How to Stop Seeking Reassurance and Build Internal Validation
So, how do you stop relying on others to make you feel valued? Here are four strategies that I gave Jane that can help you, too:
1. Find Evidence of Love Beyond the Obvious
Jane realised that her husband showed love in many ways beyond physical affection—like providing for their family, checking in on her, and being present.
Action step:
Every day, write down three ways people show love for you that aren’t direct words or physical gestures. Over time, this retrains your brain to see love even when it doesn’t show up exactly how you expect it.
2. Reframe the Thought: “I Have Equal Value Here”
Instead of thinking “I need reassurance to feel valued,” Jane practiced replacing it with “I have equal value in this relationship, no matter what.”

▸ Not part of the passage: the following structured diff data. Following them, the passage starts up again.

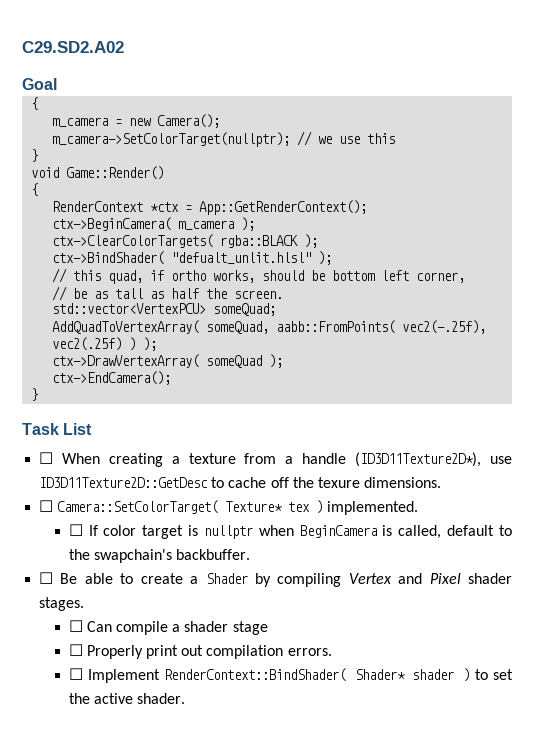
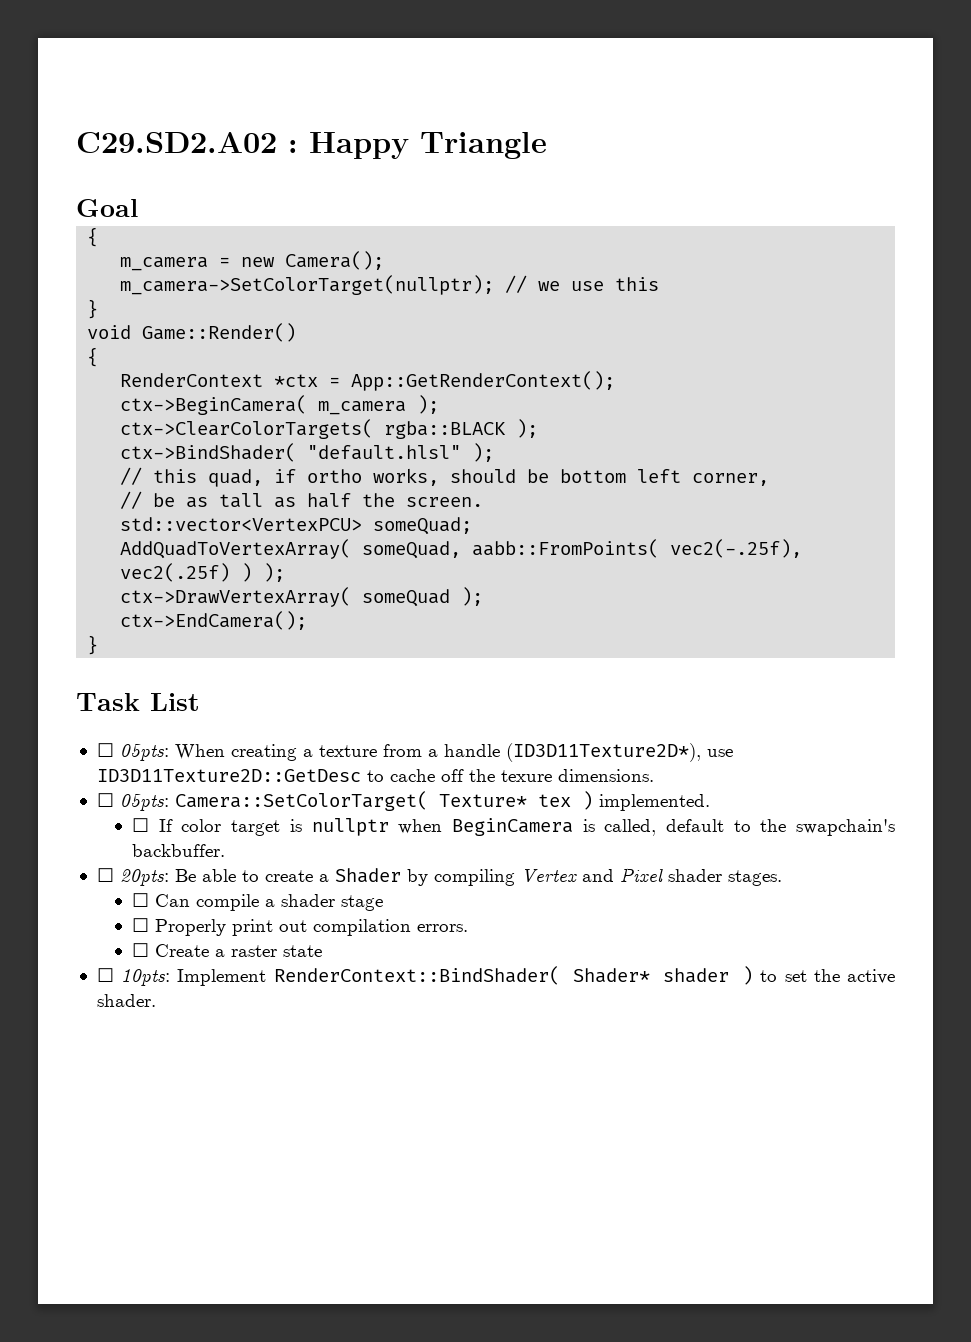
(124, 47) none -> [288,132,547,159] : Happy Triangle
[171,252,312,264] "defualt_unlit.hlsl" -> [307,445,462,460] "default.hlsl"
(54, 458) none -> [119,744,169,761] 05pts:
(54, 506) none -> [119,794,169,811] 05pts:
(54, 578) none -> [119,869,169,886] 20pts:
(83, 674) none -> [155,944,323,957] [96,968,171,986] Create a raster state // ☐ 10pts:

I told her about the time I carried a little red notebook everywhere I went, filled with better feeling thoughts. These were thoughts I was redirecting my brain towards thinking. Whenever self-doubt crept in, I’d pull it out and remind myself: “I matter.” That simple act helped me retrain my thoughts.
Action step:
Write down a new belief about your worth and keep it somewhere visible. Repeat it to yourself daily.
3. Let Go of Control Over Others’ Feelings
Jane also struggled when a friend told her she had been “too much” at a social event.
At first, she thought:
“I embarrassed her. I’m in trouble.” → She felt guilty and small.
But embarrassment is a feeling that comes from a thought. Her friend’s embarrassment wasn’t caused by Jane—it was caused by whatever thought she had.
I reminded Jane: “You can’t control what others think about you. You can only control what you think about you.”
Action step:
When you catch yourself worrying about someone else’s reaction, pause and ask: “What else could be true about me?” and “I wonder what the other person is believing that is making them feel that way?” Be curious.
4. Anchor Yourself in Self-Worth, Not Approval
I told Jane about how, when my daughter was little, she would sometimes tell me she loved her dad more.
Ouch, right?
But I knew that my love and value as a mother weren’t defined by those fleeting moments. And now? As an adult, she’s sent me postcards from every country she visits as she’s travelling, telling me how much she misses me.
The proof of your worth isn’t always instant. But it’s there.
Action step:
When you feel undervalued, remind yourself: “The love I give will come back to me in ways I can’t even imagine yet.”
Your worth as a parent isn’t always visible—but it’s always real.
Conclusion: Your Worth Is Inherent, Not Earned
Reassurance feels good in the moment, but it isn’t a sustainable way to feel valued. The real shift happens when you stop waiting for proof that you matter—and start knowing that you do.
So next time you feel unseen or unimportant, try this:
Pause. Notice what thought your brain is offering.
Challenge it. Ask, “Is this really true?”
Choose better. Find a thought that serves you instead.
The more you trust yourself, the less you’ll need external validation. And that? That is true freedom.